Is GitLab on the roadmap? (Not expecting, just hoping!)

Thanks!


This looks awesome! Clever idea, seems like it solves a real problem. Nice job y'all.


That seems a relay interesting product in order to "free" developer of minor change without removing the production control thanks to PR but I have some concerns about:

- The fact that the organization has to open their GitHub to your infra

- The fact that by reading iddan message: "We see Product Managers, UX Designers and UX copy editors editing copy and images through the platform." it seems that you have access to client data in read at least

For all of those concerns do you offer an on-prem version of the solution for organizations that can't on don't want to deal with that?

Thanks it looks like a very interesting product


Great comment but just before I get into it I'd like to clarify: we have no access to your clients' data. We are just starting out and we'll definitely consider special solutions for special needs but for the majority of the organizations giving access to frontend code is not a security issue. Especially for a credible company that complies with security standards (see startups like Netlify and Vercel).


I like this - in fact, I could've used this in my last company.

How do you deal with resource files for multi-language apps?


Great question, there are lots of multi lingual apps out there, and although localization isn't our main use case - We support multi lingual apps by identifying the resource files that contain the key-value pairs. From this point our platform continues to work as usual.


This would have definitely saved the product team at my previous workplace from a lot of pain.

Mazal Tov for your launch!


That's what we're here for - thank you for the support. If they're still in need we'd love to support.


Any plan that requires predicting the future is a poor plan. Which choice is optimum is unknowable, so screw trying to pick the perfect option and do what you want to do. Do you prefer staying free of the VCs? Or like the idea of joining their team?


What about screenshot tests in the ci pipeline? Who updates those?

Is there a constant somewhere I can import in my unit tests so I can say “expect this header has no embedded js but says whatever Dave from Marketing wants”


Great question! It's definitely a use case we are thinking about. Anything from giving a better framework to this to updating the screenshot tests for you are viable options.
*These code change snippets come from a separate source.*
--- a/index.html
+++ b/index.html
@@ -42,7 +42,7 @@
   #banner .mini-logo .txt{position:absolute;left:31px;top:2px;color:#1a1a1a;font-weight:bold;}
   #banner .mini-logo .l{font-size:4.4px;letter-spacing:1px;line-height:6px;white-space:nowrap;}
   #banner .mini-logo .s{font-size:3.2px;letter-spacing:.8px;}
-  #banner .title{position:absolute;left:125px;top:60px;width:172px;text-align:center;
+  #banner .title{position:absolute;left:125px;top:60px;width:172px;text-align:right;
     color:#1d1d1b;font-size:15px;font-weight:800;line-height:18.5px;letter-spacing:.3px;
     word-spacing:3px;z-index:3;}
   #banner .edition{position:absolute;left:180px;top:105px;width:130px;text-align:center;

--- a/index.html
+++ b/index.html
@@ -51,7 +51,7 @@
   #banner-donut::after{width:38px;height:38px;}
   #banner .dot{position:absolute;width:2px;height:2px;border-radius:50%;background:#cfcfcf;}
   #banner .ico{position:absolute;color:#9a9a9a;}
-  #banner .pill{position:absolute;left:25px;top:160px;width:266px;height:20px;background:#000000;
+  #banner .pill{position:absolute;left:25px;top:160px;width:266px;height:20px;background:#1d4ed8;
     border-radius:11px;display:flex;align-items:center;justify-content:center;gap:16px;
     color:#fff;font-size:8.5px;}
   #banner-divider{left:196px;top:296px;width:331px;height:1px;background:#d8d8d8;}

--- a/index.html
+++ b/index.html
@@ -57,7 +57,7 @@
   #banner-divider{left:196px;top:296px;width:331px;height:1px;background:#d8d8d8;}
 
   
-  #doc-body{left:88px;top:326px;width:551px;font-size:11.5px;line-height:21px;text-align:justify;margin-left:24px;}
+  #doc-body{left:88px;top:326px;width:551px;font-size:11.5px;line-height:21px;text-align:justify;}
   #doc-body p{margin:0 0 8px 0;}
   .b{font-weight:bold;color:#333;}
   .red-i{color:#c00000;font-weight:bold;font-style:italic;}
About importing the copy to unit tests: it depends on your setup: for projects that have hardcoded copy, we update the copy inside the code, for projects that use I18N we update the I18N JSON/PO files.


What happens when they copy/paste from Word Doc a thousand <!-- StartFragment --> and other random BS Word injects?

Do you limit their changes to just plain text? Then they ask "Why doesn't the website look like the Word Doc I made? It looks perfect in Word!" Where is your God then?


You unit test header text content?


I mean it’s a webpage with html. I would like to know it’s producing the right html.

Not necessarily the content, but that the correct content is where you want it.


The webpage is not fully loaded, I see error in the console:

    None of the “sha256” hashes in the integrity attribute match the content of the subresource.
    Uncaught TypeError: s is not a function
    Uncaught ReferenceError: $ is not defined
It seems failed to load jquery from CDN.


Congrats on the launch.

How does this differ from competitors in this space, e.g. let's say, TinaCMS?


TinaCMS is great :) We differ from them and others in this space by taking the approach of making changes to code that the dev team manages (rather than markup like MDX). The tools are solving separate use cases, the one is managing content (which can be interactive but is mostly static), and the other is editing UX copy integral to the web app (which is usually inside react code for example)

We see a lot of opportunity in managing resource in git and are betting that the industry is going there, so shout out and love to the TinaCMS team and other players recognizing that git is where app resources should be managed.


This is super cool, and a great way to implement it - hard - but will make adoption much easier than if it had to be implemented, or installed, etc.